Calculating the derivatives of Lagrangian and assuming them to be a zero we get:

\[ \begin{split} &\nabla_w L(\mathbf{w},b,\alpha) = \mathbf{w} - \sum_{i=1}^{m}{\alpha_iy_i \mathbf{x_i}}=0 \\
&\nabla_b L(\mathbf{w},b,\alpha) = -\sum_{i=1}^{m}{\alpha_iy_i}=0 \end{split} \tag{5}\label{eq5} \]

From the above two equations, we get $\mathbf{w}=\sum_{i=1}^{m}{\alpha_iy_i\mathbf{x_i}}$. Substituting it to $(\ref{eq3})$ we get \[ \begin{equation} W(\alpha)= \sum_{i=1}^m\alpha_i -\frac{1}{2}\sum_{i=1}^m\sum_{j=1}^m\alpha_i\alpha_jy_iy_j(\mathbf{x_i}\cdot \mathbf{x_j}) \tag{6}\label{6} \end{equation} \]

The dual problem is thus stated as:

\[ \begin{split} &\max_\alpha \sum_{i=1}^m\alpha_i -\frac{1}{2}\sum_{i=1}^m\sum_{j=1}^m\alpha_i\alpha_jy_iy_j(\mathbf{x_i}\cdot \mathbf{x_j}) \\
& subject\space to\space \alpha_i \ge 0, i=1\dots m, \sum_{i=1}^m{a_iy_i}=0 \end{split} \tag{7}\label{eq7} \]

Solving the last problem we get $\alpha_i$. Now we can calculate $\mathbf{w}=\sum_{i=1}^{m}{\alpha_iy_i\mathbf{x_i}}$ and $b = \frac{1}{S}\sum_{i=1}^S(y_i-\mathbf{w}\cdot \mathbf{x_i})$, where $S$ is the number of support vectors.

The problem with hard-margin SVM is that it does not work with linearly inseparable data.

Linearly inseparable data (soft-margin)

svm_insep

Nonlinear classification. Kernel trick

Noisy data

To tackle the problem with linearly inseparable data caused by outliers (noisy data) we modify our equations ($\ref{eq2}$) introducing slack variables $\psi_i$:

\[ \begin{split} &\min_{w,b,\psi}\frac{1}{2}\Arrowvert \mathbf{w} \Arrowvert + C\sum_{i=1}^{m}\psi_i\\
&subject\;to\; y_i(\mathbf{w}^T \mathbf{x}-b) \geqslant 1 - \psi_i, \; \psi_i \ge 0 \;i=1\dots m \end{split} \tag{8}\label{eq8} \] We add $\psi_i \ge 0$ to prevent the optimization by using negative values.

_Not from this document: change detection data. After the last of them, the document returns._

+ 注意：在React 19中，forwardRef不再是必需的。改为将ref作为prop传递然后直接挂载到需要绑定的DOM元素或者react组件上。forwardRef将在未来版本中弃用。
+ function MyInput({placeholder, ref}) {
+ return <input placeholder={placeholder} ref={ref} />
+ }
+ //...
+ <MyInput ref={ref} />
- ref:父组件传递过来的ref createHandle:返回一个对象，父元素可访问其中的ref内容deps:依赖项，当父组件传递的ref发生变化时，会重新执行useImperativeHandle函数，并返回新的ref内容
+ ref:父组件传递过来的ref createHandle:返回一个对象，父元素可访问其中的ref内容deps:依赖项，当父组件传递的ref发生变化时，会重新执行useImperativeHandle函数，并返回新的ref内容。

$C$ is regularization parameter. It controls how mach we want to avoid misclassifications. Increasing $C$ contributes to smaller margin.

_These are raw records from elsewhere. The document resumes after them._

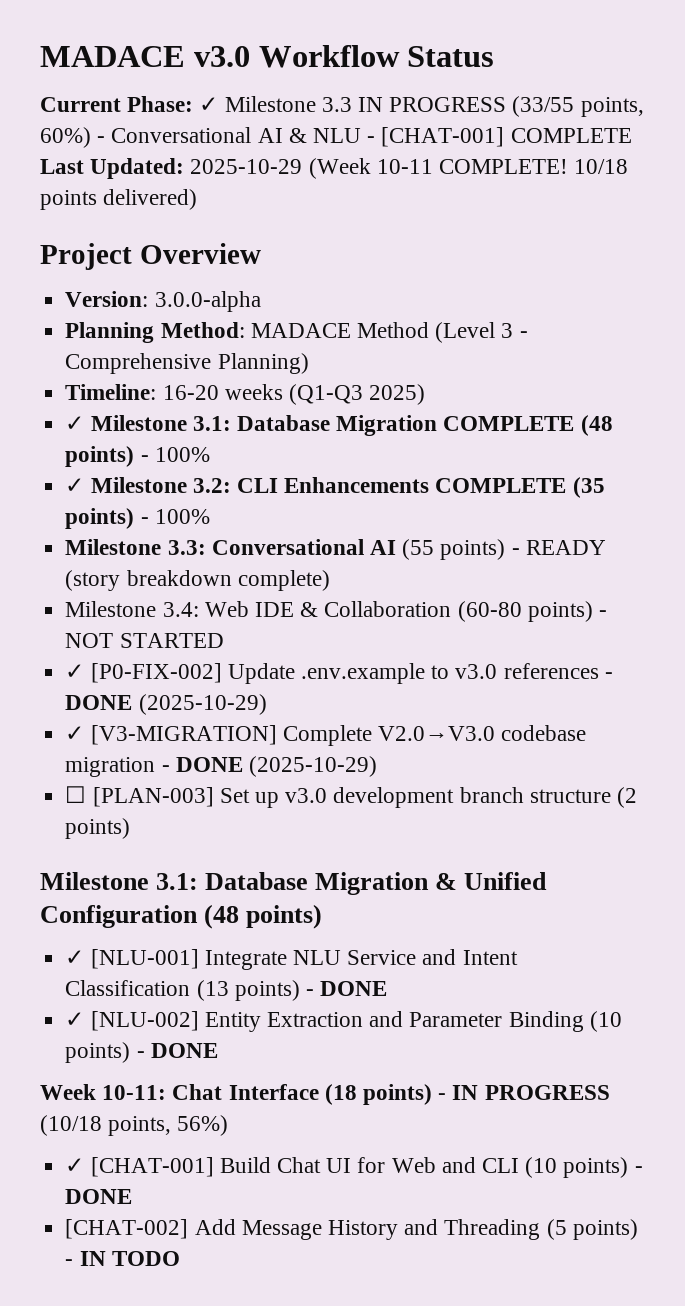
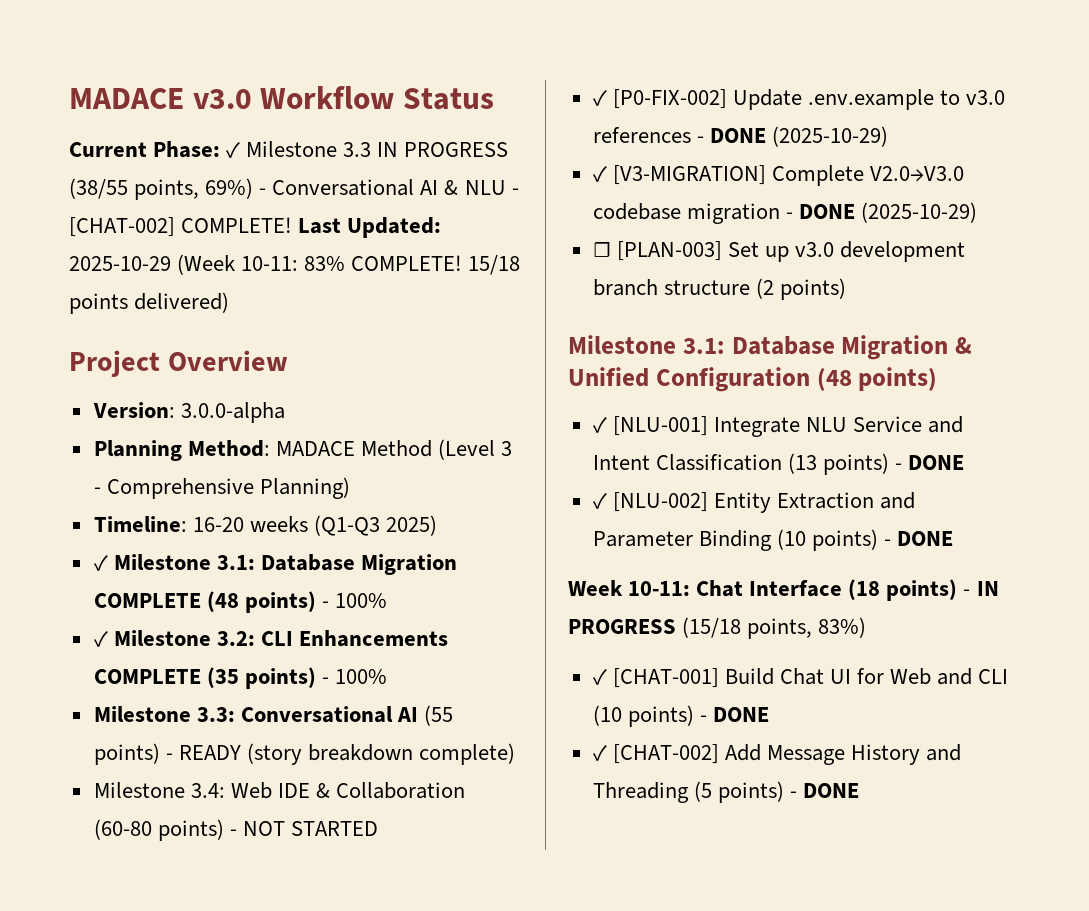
- Current Phase: ✓ Milestone 3.3 IN PROGRESS (33/55 points, 60%) - Conversational AI & NLU - [CHAT-001] COMPLETE Last Updated: 2025-10-29 (Week 10-11 COMPLETE! 10/18 points delivered)
+ Current Phase: ✓ Milestone 3.3 IN PROGRESS (38/55 points, 69%) - Conversational AI & NLU - [CHAT-002] COMPLETE! Last Updated: 2025-10-29 (Week 10-11: 83% COMPLETE! 15/18 points delivered)
- Week 10-11: Chat Interface (18 points) - IN PROGRESS (10/18 points, 56%)
+ Week 10-11: Chat Interface (18 points) - IN PROGRESS (15/18 points, 83%)
- [CHAT-002] Add Message History and Threading (5 points) - IN TODO
+ ✓ [CHAT-002] Add Message History and Threading (5 points) - DONE

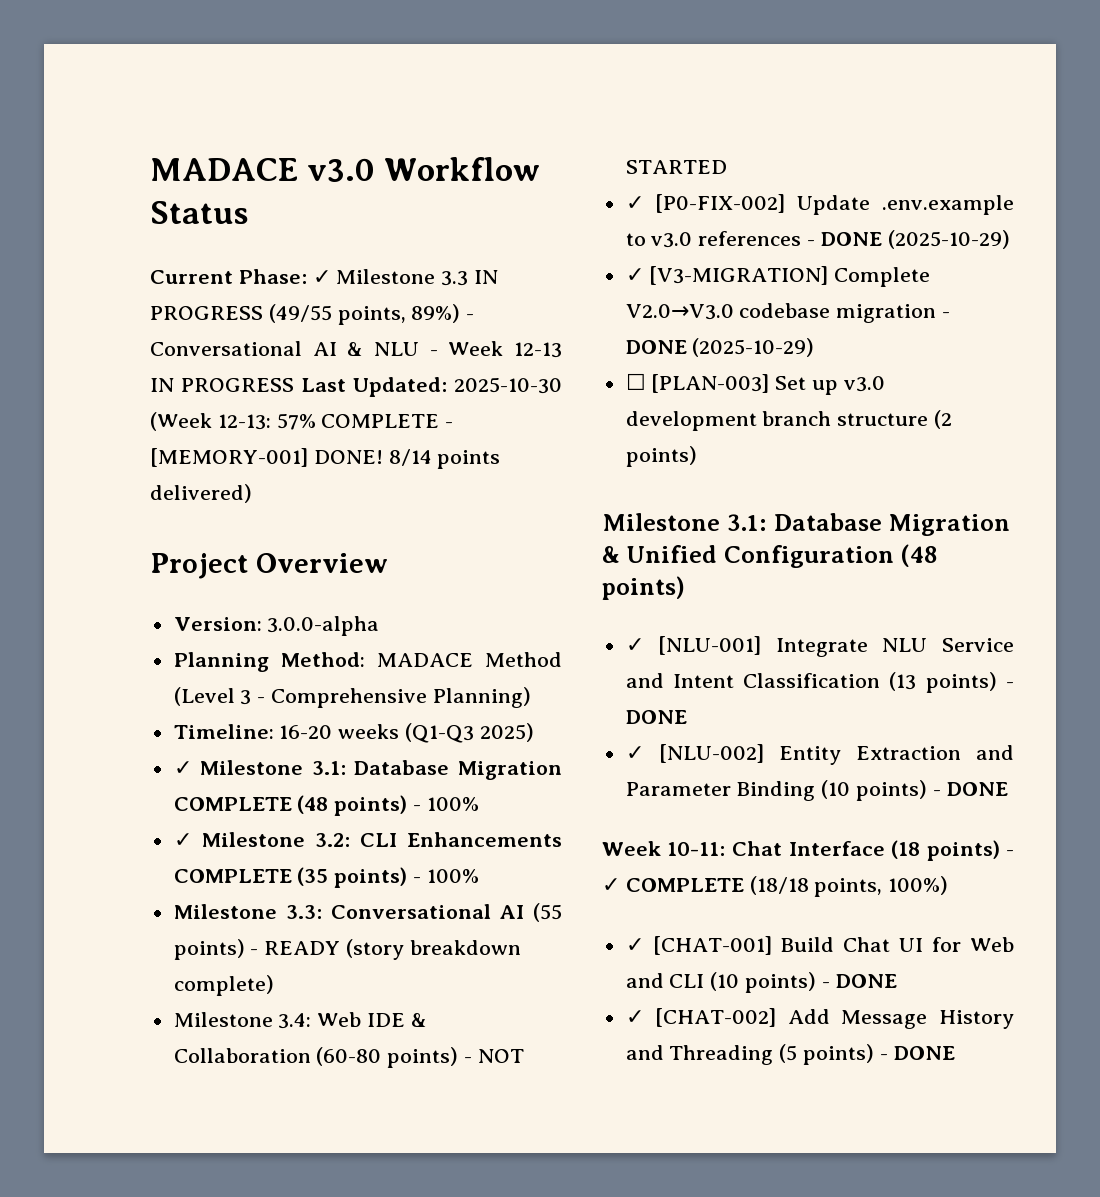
- Current Phase: ✓ Milestone 3.3 IN PROGRESS (38/55 points, 69%) - Conversational AI & NLU - [CHAT-002] COMPLETE! Last Updated: 2025-10-29 (Week 10-11: 83% COMPLETE! 15/18 points delivered)
+ Current Phase: ✓ Milestone 3.3 IN PROGRESS (49/55 points, 89%) - Conversational AI & NLU - Week 12-13 IN PROGRESS Last Updated: 2025-10-30 (Week 12-13: 57% COMPLETE - [MEMORY-001] DONE! 8/14 points delivered)
- Week 10-11: Chat Interface (18 points) - IN PROGRESS (15/18 points, 83%)
+ Week 10-11: Chat Interface (18 points) - ✓ COMPLETE (18/18 points, 100%)

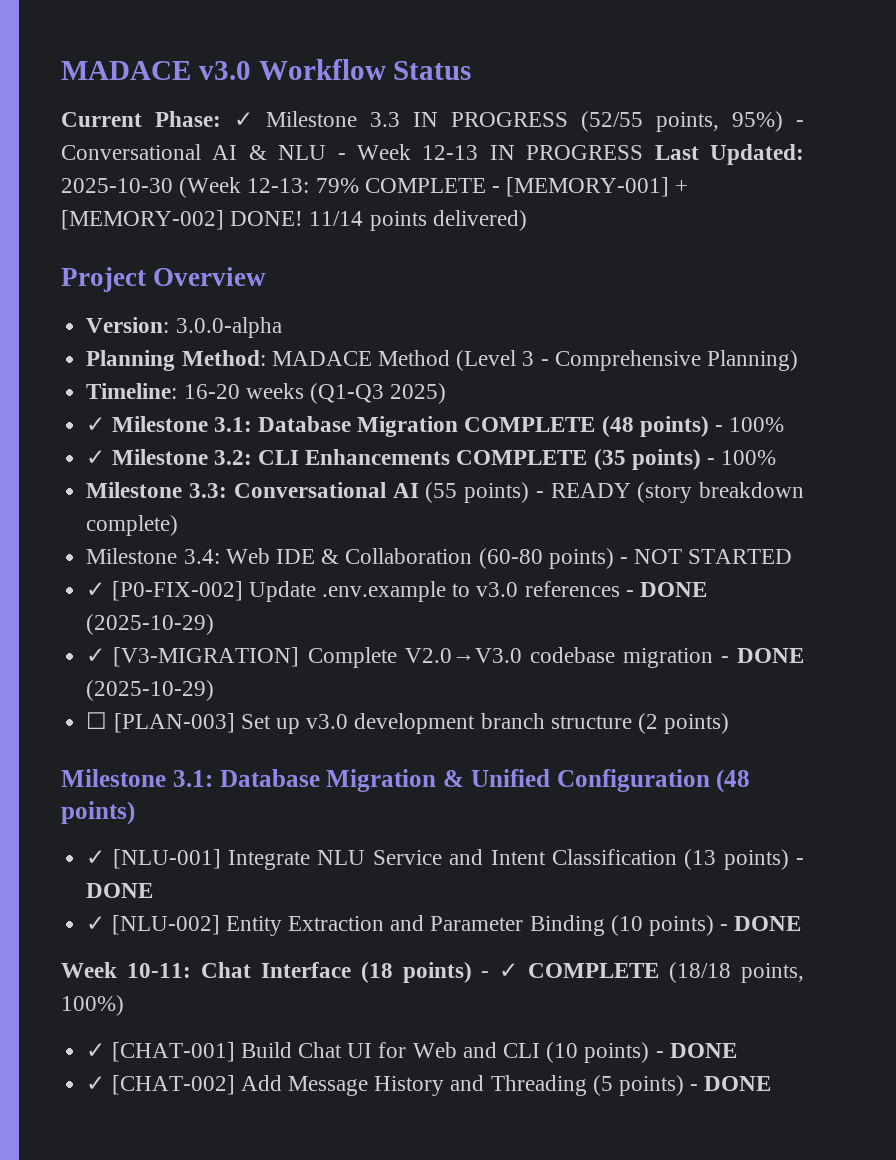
- Current Phase: ✓ Milestone 3.3 IN PROGRESS (49/55 points, 89%) - Conversational AI & NLU - Week 12-13 IN PROGRESS Last Updated: 2025-10-30 (Week 12-13: 57% COMPLETE - [MEMORY-001] DONE! 8/14 points delivered)
+ Current Phase: ✓ Milestone 3.3 IN PROGRESS (52/55 points, 95%) - Conversational AI & NLU - Week 12-13 IN PROGRESS Last Updated: 2025-10-30 (Week 12-13: 79% COMPLETE - [MEMORY-001] + [MEMORY-002] DONE! 11/14 points delivered)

Dual problem is defined as

\[ \begin{split} &\max_\alpha \sum_{i=1}^m\alpha_i -\frac{1}{2}\sum_{i=1}^m\sum_{j=1}^m\alpha_i\alpha_jy_iy_j(\mathbf{x_i}\cdot \mathbf{x_j}) \\
&subject\space to\space 0 \le \alpha_i \le C, i=1…m, \sum_{i=1}^m{a_iy_i}=0 \end{split} \tag{9}\label{eq9} \]

Kernel Trick

There are situations where a nonlinear region can separate the groups more efficiently. The idea is to use replace the dot-product $(\mathbf{x_i}\cdot \mathbf{x_j})$ with a kernel function $K(x_i,x_j)$ \[ \begin{split} &\max_\alpha \sum_{i=1}^m\alpha_i -\frac{1}{2}\sum_{i=1}^m\sum_{j=1}^m\alpha_i\alpha_jy_iy_j K(x_i,x_j) \\
&subject\space to\space 0 \le \alpha_i \le C, i=1…m, \sum_{i=1}^m{a_iy_i}=0 \end{split} \tag{10}\label{eq10} \]

We can think of it like dot product is performed in another space. We now have the ability to change the kernel function in order to classify non-linearly separable data.